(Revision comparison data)
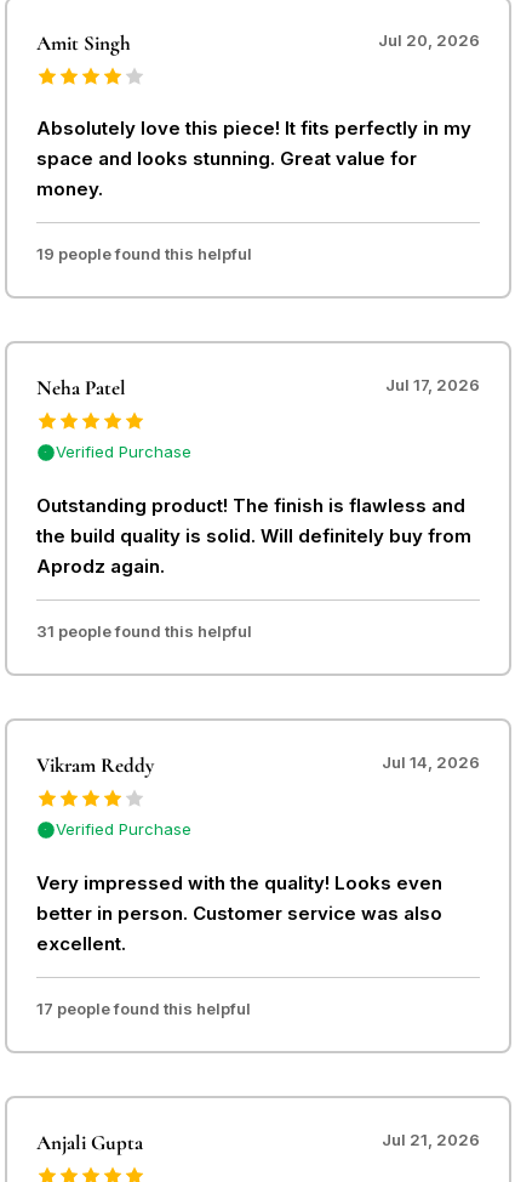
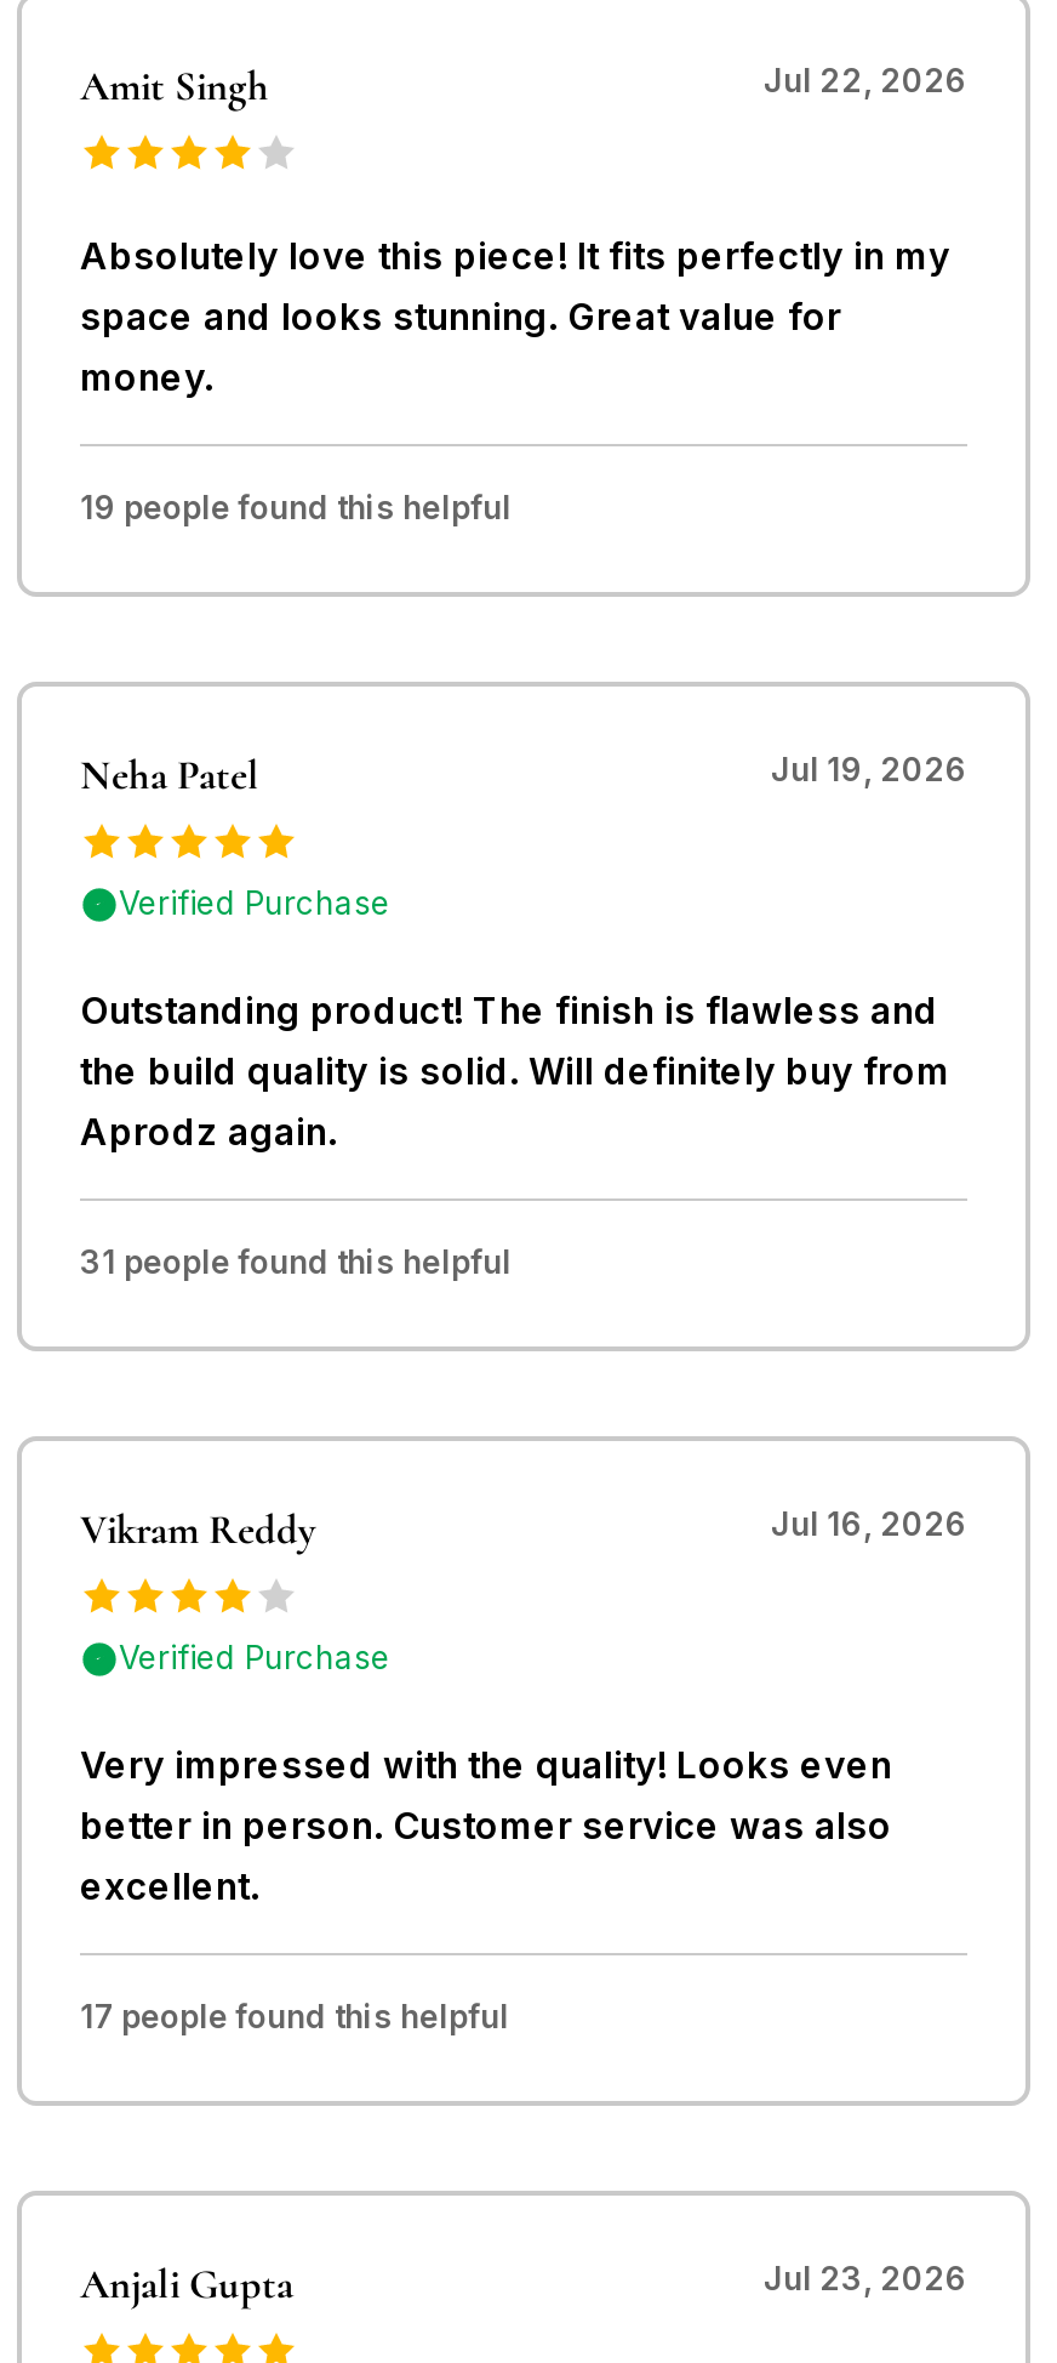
[378,30,480,49] Jul 20, 2026 -> [764,60,967,99] Jul 22, 2026
[385,375,480,394] Jul 17, 2026 -> [771,749,967,788] Jul 19, 2026
[382,752,480,771] Jul 14, 2026 -> [771,1503,967,1542] Jul 16, 2026
[382,1129,480,1149] Jul 21, 2026 -> [764,2258,967,2297] Jul 23, 2026

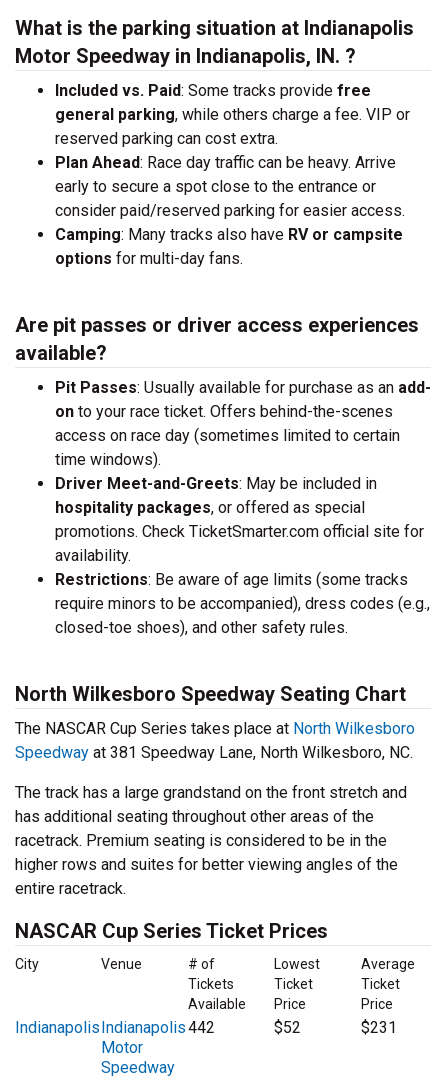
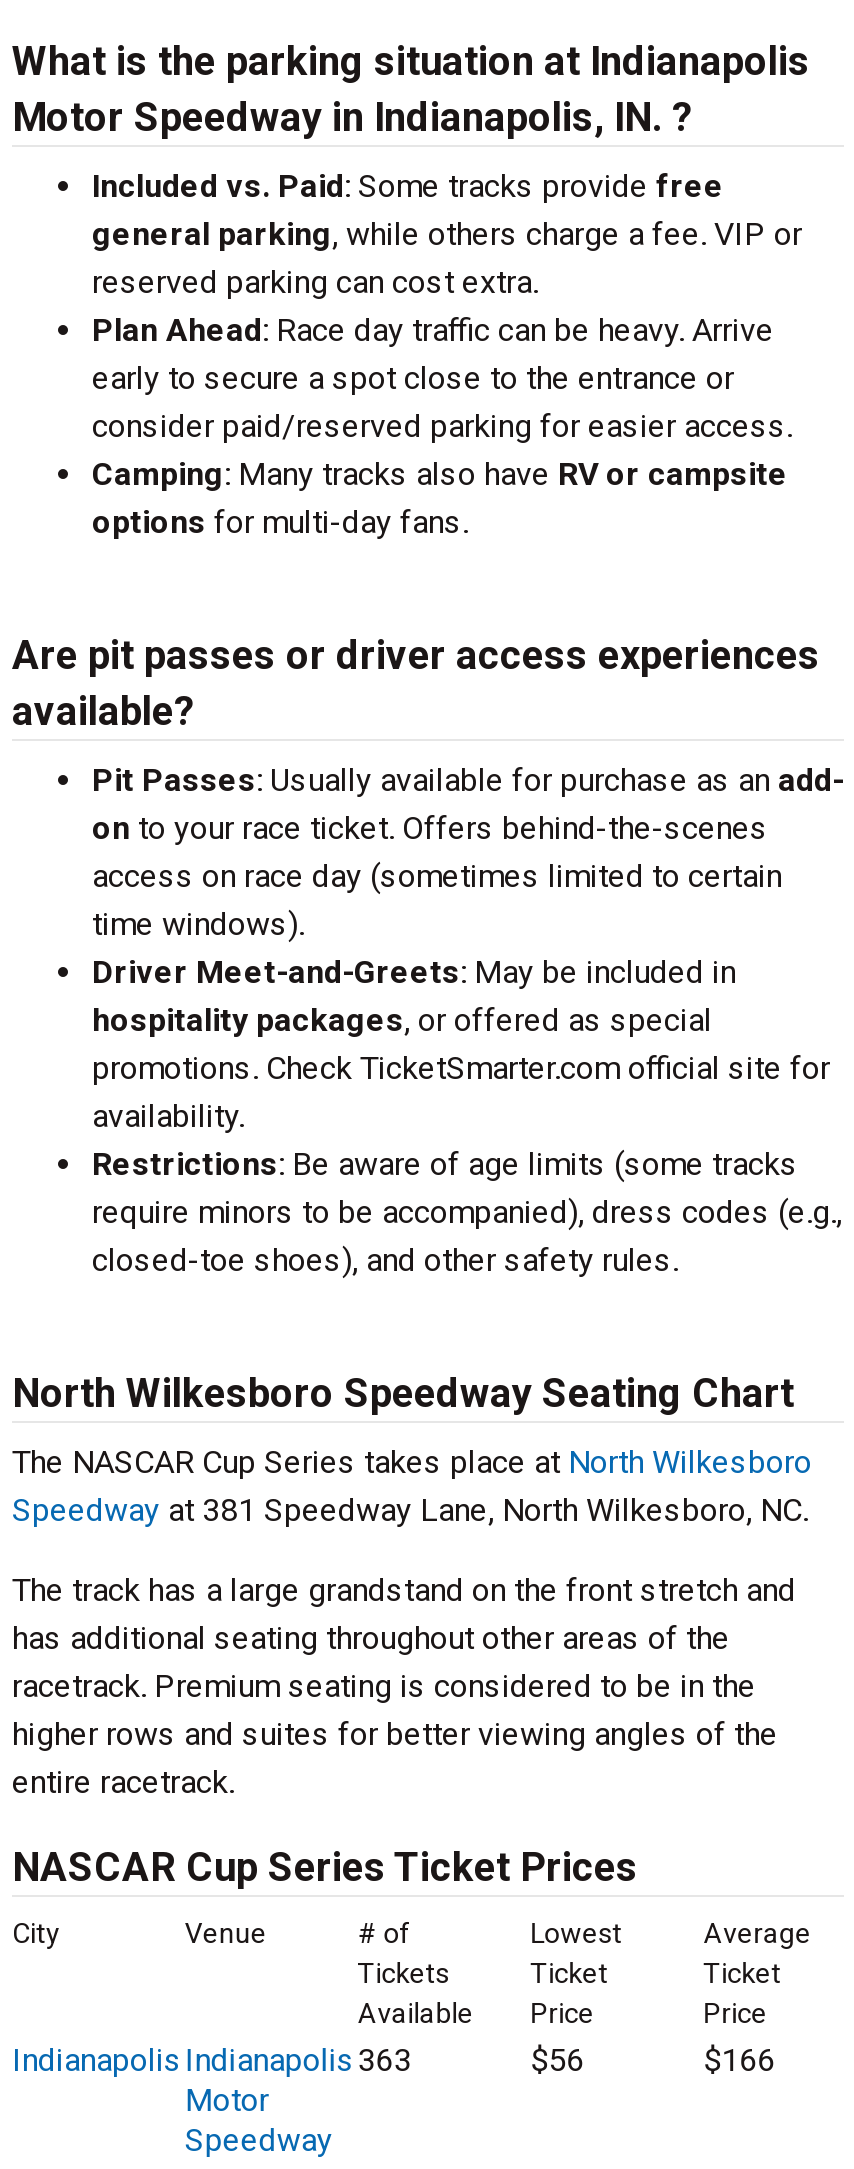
[15,1018,215,1037] Indianapolis Indianapolis 442 -> [12,2041,412,2079] Indianapolis Indianapolis 363
[274,1018,301,1037] $52 -> [530,2041,584,2079] $56
[361,1018,397,1037] $231 -> [703,2041,775,2079] $166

### PROBLEM DETAILS
With the first line being the one containing "[385,375,480,394] Jul 17, 2026" and the last line the one containing "[382,1129,480,1149] Jul 21, 2026", transcribe exactly the lines above that fall in that range.

### TASK OUTPUT
[385,375,480,394] Jul 17, 2026 -> [771,749,967,788] Jul 19, 2026
[382,752,480,771] Jul 14, 2026 -> [771,1503,967,1542] Jul 16, 2026
[382,1129,480,1149] Jul 21, 2026 -> [764,2258,967,2297] Jul 23, 2026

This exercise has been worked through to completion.